New SCADA for Power Grid
Moving electric power from the generating plants to individual customers is among operations that remains invisible until something goes wrong, and the power goes off. Maintaining control of the distribution network requires a major control network of its own to monitor consumption, current loading, switching, and problems, right down to individual homes and businesses. One provider found it needed a better control platform to ensure trouble-free service throughout its coverage area.

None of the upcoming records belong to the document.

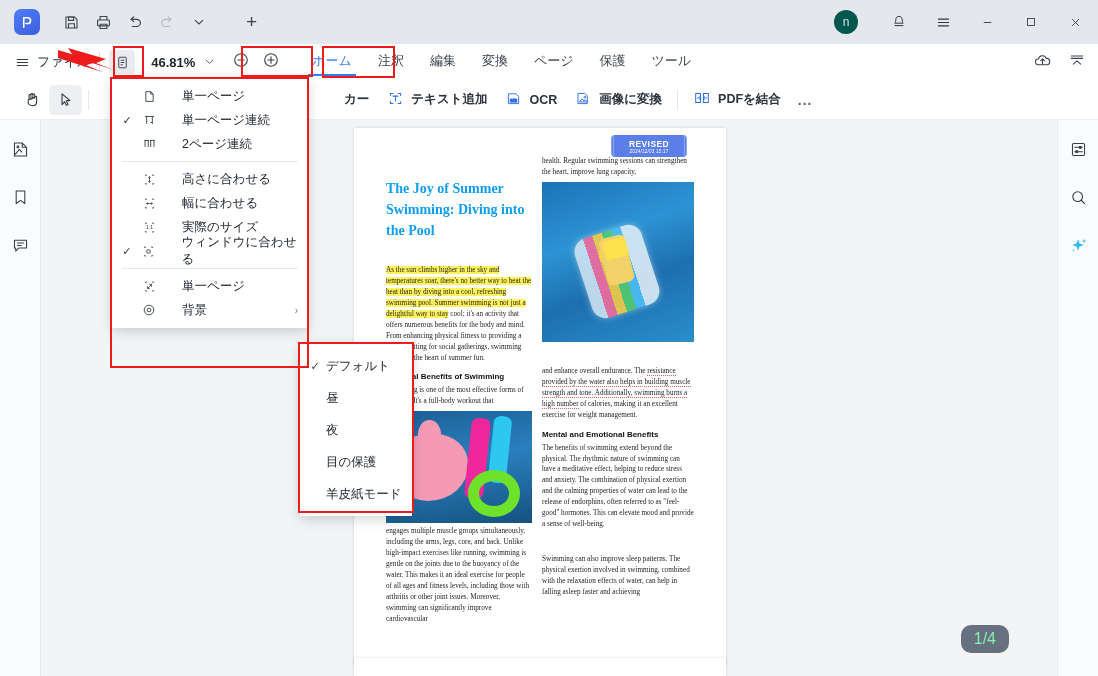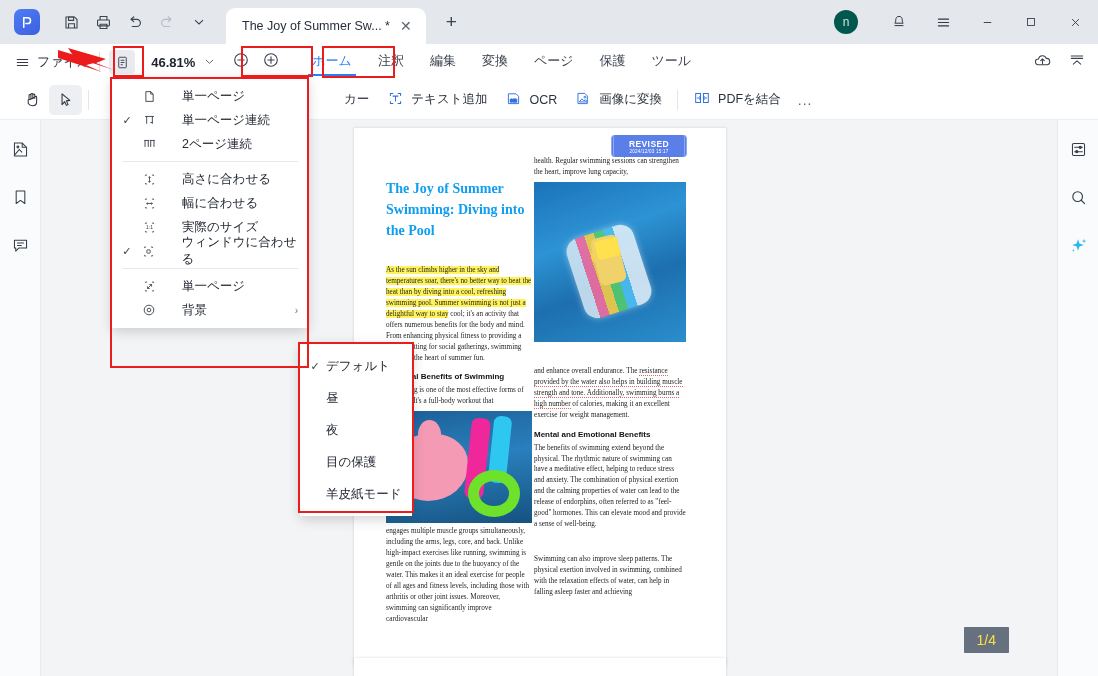--- a/index.html
+++ b/index.html
@@ -266,10 +266,6 @@
     </div>
 
     <div class="tabstrip">
-      <div class="doctab">
-        <span class="doctab-title">The Joy of Summer Sw... *</span>
-        <span class="doctab-close">✕</span>
-      </div>
       <div class="newtab">+</div>
     </div>
 

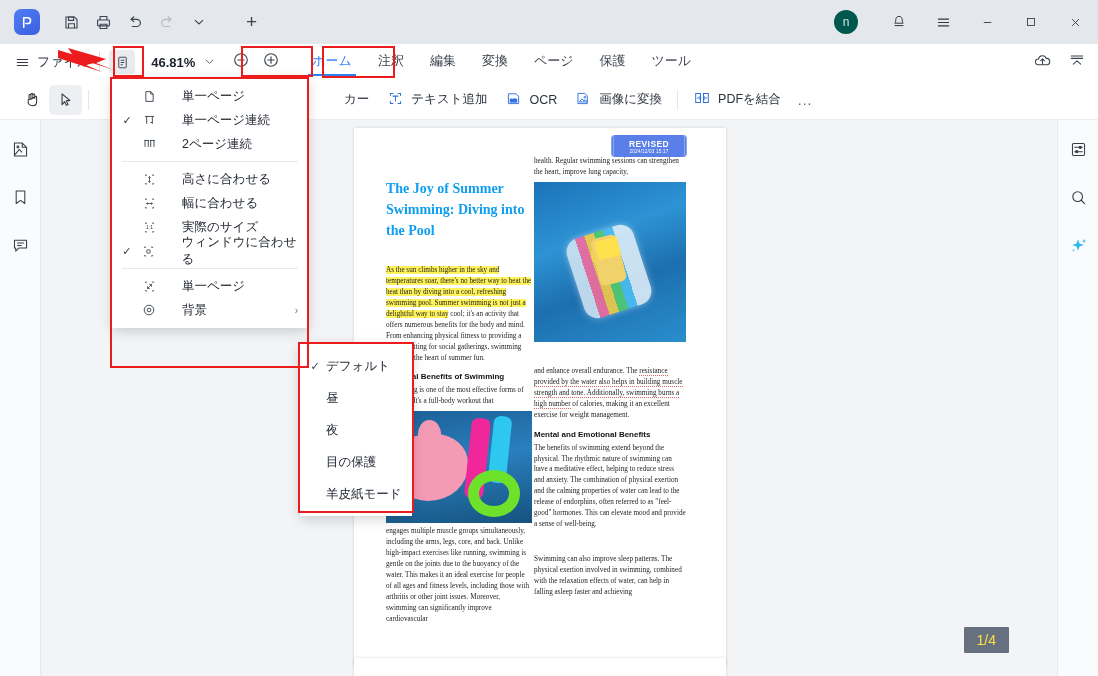--- a/index.html
+++ b/index.html
@@ -76,7 +76,7 @@
   
   .cmdbar {
     position:absolute; top:80px; left:0; width:1098px; height:40px;
-    background:#ffffff; display:flex; align-items:center; border-bottom:1px solid #eceef1;
+    background:#ffffff; display:flex; align-items:center; border-bottom:1px solid #eceef1;font-weight:bold;
   }
   .cmd {
     display:flex; align-items:center; gap:7px; padding:0 9px; height:30px;

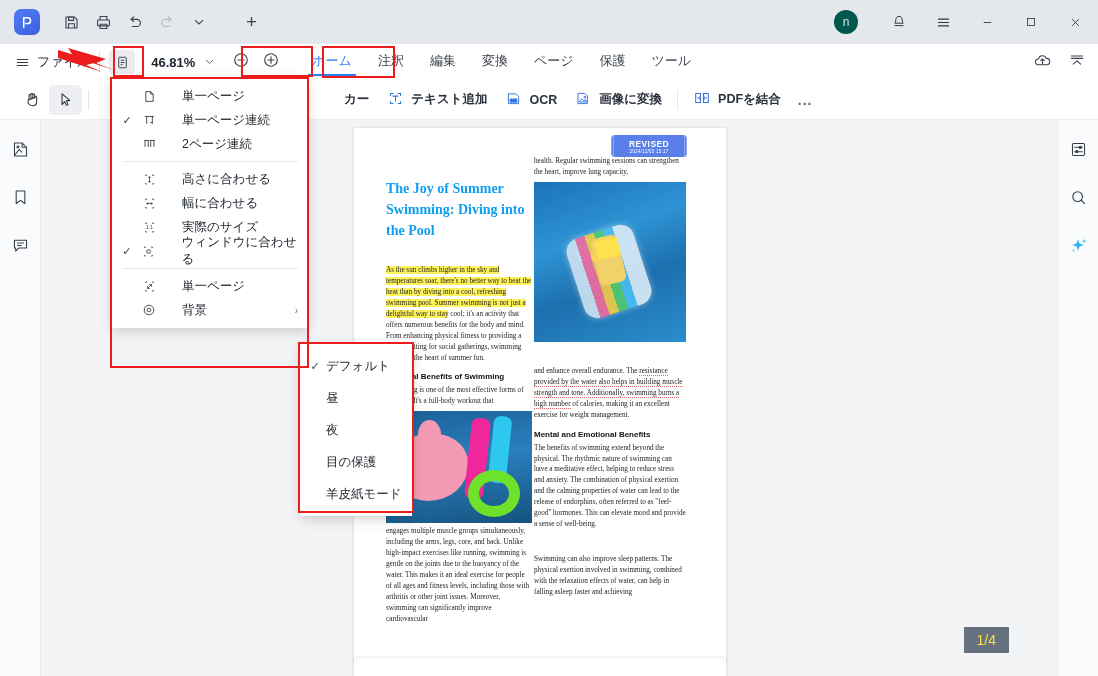--- a/index.html
+++ b/index.html
@@ -125,7 +125,7 @@
   .revised-d { font-size:4.6px; letter-spacing:.2px; }
 
   .col-l { position:absolute; left:32px; top:50px; width:146px; }
-  .col-r { position:absolute; left:180px; top:28px; width:152px; }
+  .col-r { position:absolute; left:188px; top:28px; width:152px; }
 
   .doc-h1 {
     font-family:"Liberation Serif", serif; font-weight:bold;

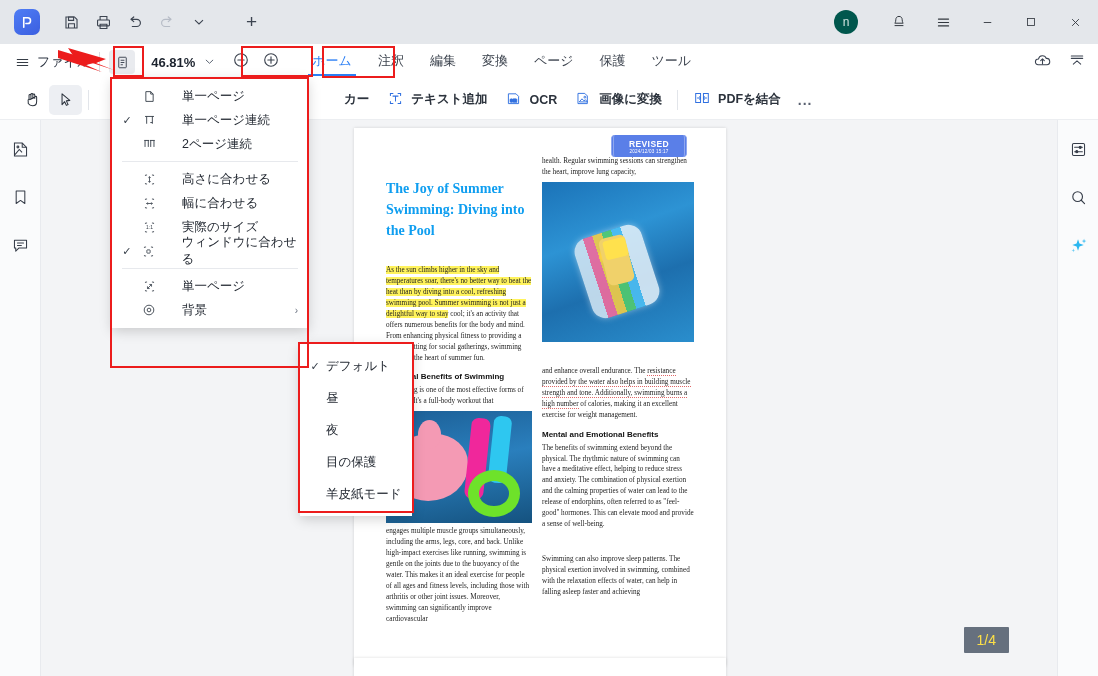--- a/index.html
+++ b/index.html
@@ -188,8 +188,8 @@
   }
   .pagebadge {
     position:absolute; right:48px; bottom:23px;
-    background:#66707e; color:#fde047; font-size:14px;
-    padding:5px 13px; border-radius:1px;
+    background:#66707e; color:#86efac; font-size:16px;
+    padding:5px 13px; border-radius:10px;
   }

Founded in 1937 by a group of farmers, Dakota Electric Association (DEA) is a member-owned, non-profit electric utility serving parts of Dakota, Goodhue, Scott, and Rice counties, south of Minneapolis, MN. Covering 507 square miles and serving more than 95,000 members, Dakota Electric is the second-largest electric cooperative in Minnesota and growing by 2,200 members each year. To serve the growing population, DEA had to upgrade its obsolete SCADA (supervisory control and data acquisition) system, which serves as the central monitoring and control platform used by the company to operate its distribution network. As SCADA systems age they can become unreliable, and difficult to interface to the other computer systems in the business, making it hard for the company to integrate business processes and access critical data.
SCADA on a budget
Dakota Electric turned to New Zealand-based Catapult Software, which has been developing SCADA software products and installing SCADA systems for the electricity industry since 1991. The company developed iPower, a product specifically for electric utility SCADA operations based on GE Fanuc’s Proficy HMI/SCADA iFix, a robust solution that provides process visualization, data acquisition and supervisory control of operations. Power delivers a modern, sophisticated and “evergreen” SCADA software to electric utilities that includes all the safety, performance, reliability, and management needs to operate an electric network efficiently.

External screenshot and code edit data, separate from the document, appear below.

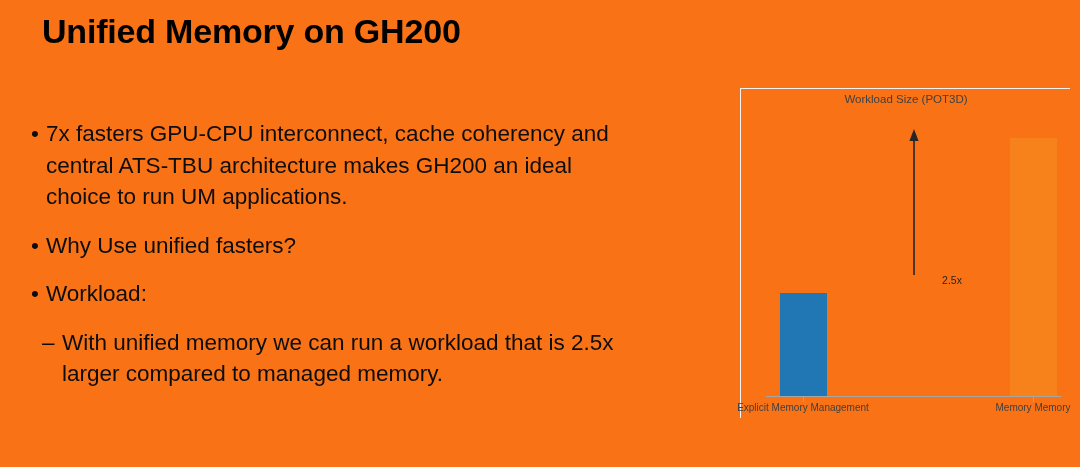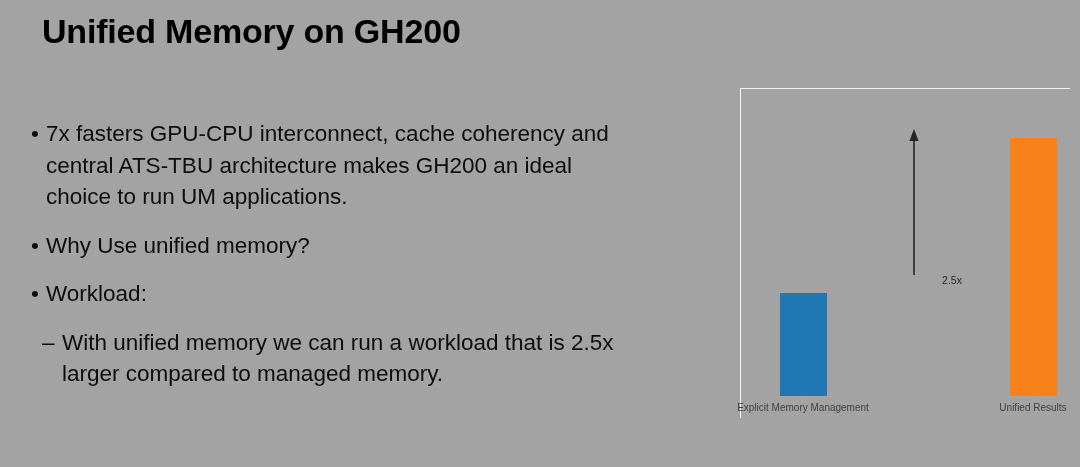--- a/index.html
+++ b/index.html
@@ -15,7 +15,7 @@
     position: relative;
     width: 1080px;
     height: 467px;
-    background: #a3a3a3;
+    background: #f97316;
     overflow: hidden;
   }
 

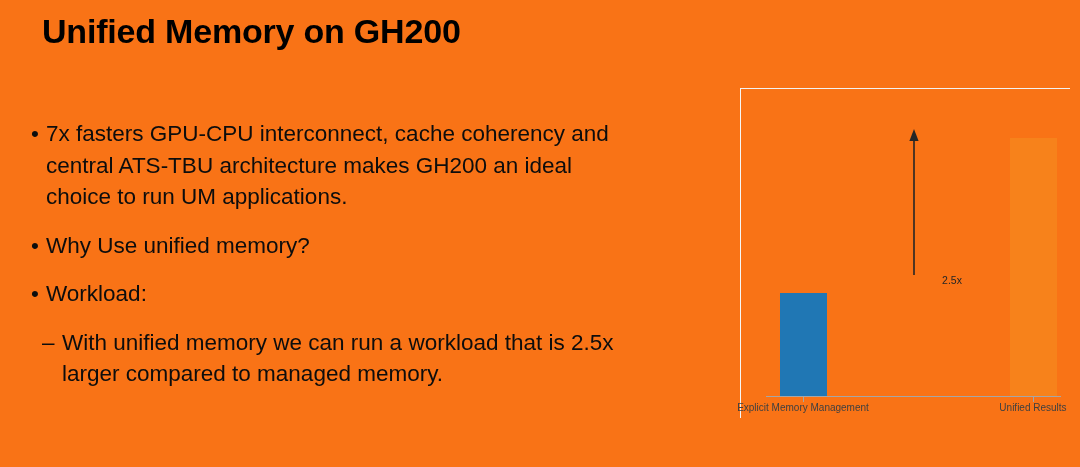--- a/index.html
+++ b/index.html
@@ -201,6 +201,7 @@
 
   <div id="chart">
 
+    <div id="chart-title">Workload Size (POT3D)</div>
 
     <div id="plot-area">
 

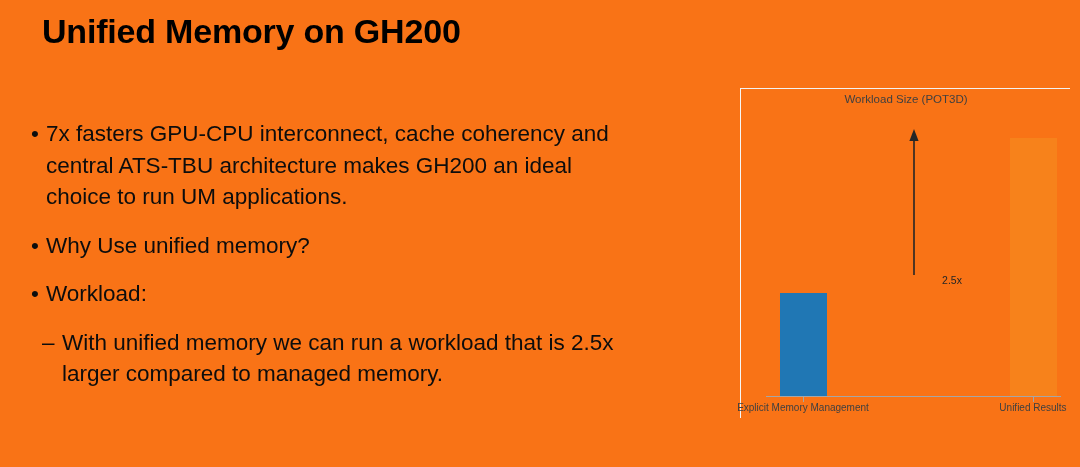--- a/index.html
+++ b/index.html
@@ -184,7 +184,7 @@
 
     <div class="bullet">
       <span class="marker">•</span>
-      <span class="btext">Why Use unified memory?</span>
+      <span class="btext">Why Use unified fasters?</span>
     </div>
 
     <div class="bullet">

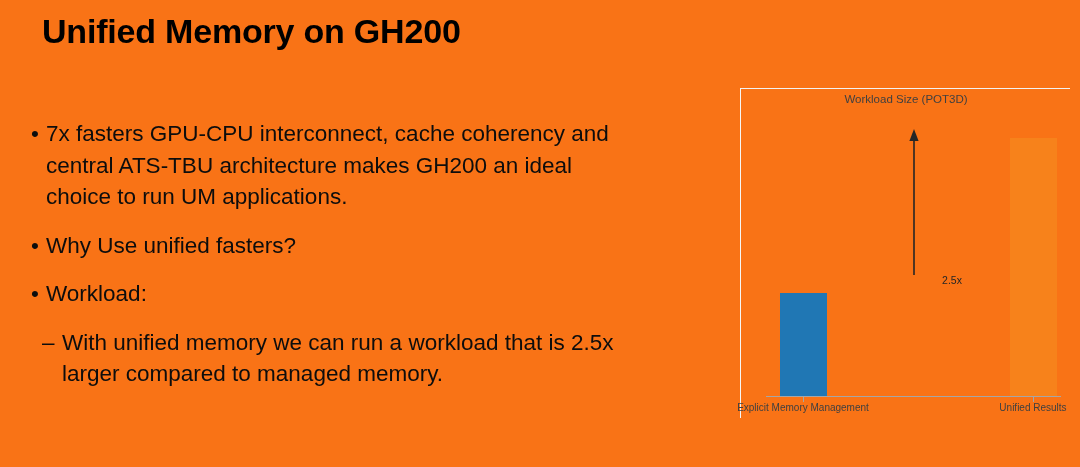--- a/index.html
+++ b/index.html
@@ -213,7 +213,7 @@
       <div class="bar" id="bar-1" style="height: 258.182px; background: rgb(247, 130, 27);"></div>
 
       <div class="cat-label" id="cat-label-0">Explicit Memory Management</div>
-      <div class="cat-label" id="cat-label-1">Unified Results</div>
+      <div class="cat-label" id="cat-label-1">Memory Memory</div>
 
       <svg id="annotation-arrow" viewBox="0 0 26 148">
         <line x1="13" y1="148" x2="13" y2="12" stroke="#262626" stroke-width="1.6"></line>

When one of Catapult Software’s electric distribution customers asked them to look at available SCADA systems, they found existing offerings fell into two camps: those that were developed specifically for the electric industry and control systems developed for larger factory automation markets. The first seemed expensive, but typically lagged behind current industry standards and trends. The second were sold in high volumes, deliver considerably more sophistication, and are much better priced. Their main shortcoming was a lack of specific functionality required for electric distribution applications.
“iPower was developed to deliver the best of both worlds,” said Tony Haresnape, president of Catapult Software. “We started with a market-leading, sophisticated control system in Proficy HMI/SCADA iFix from GE Fanuc. We added the software services needed to meet the requirements of electric distribution SCADA. The result is a sophisticated [Microsoft] Windows-based SCADA system, affordable and perfect for the needs of rural electric cooperatives.”

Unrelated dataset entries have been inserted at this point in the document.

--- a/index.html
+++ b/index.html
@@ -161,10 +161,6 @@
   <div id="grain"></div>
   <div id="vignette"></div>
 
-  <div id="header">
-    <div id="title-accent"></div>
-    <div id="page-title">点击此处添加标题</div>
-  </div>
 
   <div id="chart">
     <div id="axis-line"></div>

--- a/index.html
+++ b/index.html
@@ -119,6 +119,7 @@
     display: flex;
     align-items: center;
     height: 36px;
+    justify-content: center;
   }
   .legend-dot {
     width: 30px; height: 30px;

“The needs of electric distribution cooperatives were not met by SCADA suppliers,” said Randy Poulson, VP of engineering services for Dakota Electric. “iPower SCADA software offers full-featured, safe, reliable and affordable system for distribution cooperatives of any size.”
Starting at the substation
Each substation has an RTU (remote terminal unit) wired to analog and digital transducers, relaying current measurements back to the iPower SCADA computers in the control room. RTUs are spread across the network and send data back via wireless.
Human operators monitor the state of the network at the iPower workstations by monitoring information from the RTUs. Their analog data includes voltages and currents at key locations and digital data indicates the state of the circuit breakers. The iPower system analyzes the data, sounding alarms and logging events as control parameters specify. Using the system, operators can also perform controls, such as remote opening and closing of circuit breakers.
The system assists with a clear, concise display of information, one picture that provides a power network overview. Operators use this big picture to drill down to individual substations to see detail supported by alarms and event lists. The application handles approximately 20,000 tags and is designed to present critical information in a clear and intuitive way so that operators are not swamped with flashing lights and alarms during a storm that causes outages.
From a reporting perspective, DEA needed two aspects addressed by iPower.
First, after an event, like a storm caused outage, they wanted to review the sequence of events to learn the root cause of the outage and also to understand how the network behaved. iPower adds a detailed events record to Proficy HMI/SCADA iFix to make this possible. The information is time stamped down to 1 ms by the RTUs, plus it gives the company a precise, long term record of what every operator has done.
Second, Dakota Electric needed historical information about how electricity demand has varied over the past day, week and month.
“The software is so easy to install and configure, it is possible for our staff to do much of that work with very minimal training,” says Len Jewell, technical systems manager for Dakota Electric. “With iPower, the days of having someone else build your new SCADA system at the factory and you attending never-ending factory testing and training sessions are over.”
Brian Kinstad, SCADA engineer for DEA observes, “SCADA systems don’t need to be complicated and difficult. It doesn’t have to be hard to share information between SCADA and office systems. You can find a lot of good features in an affordable SCADA system, and the people putting it together can have fun doing it.”
For customers, implementation of iPower for iFix delivers more reliable service and fewer outages; when there is an outage, it is shorter. From an internal business perspective, Dakota Electric has more ability to integrate SCADA data with other business data, to find and make efficiency gains, and tune business processes. With good history and detailed reports, network efficiencies improve, lowering costs for members.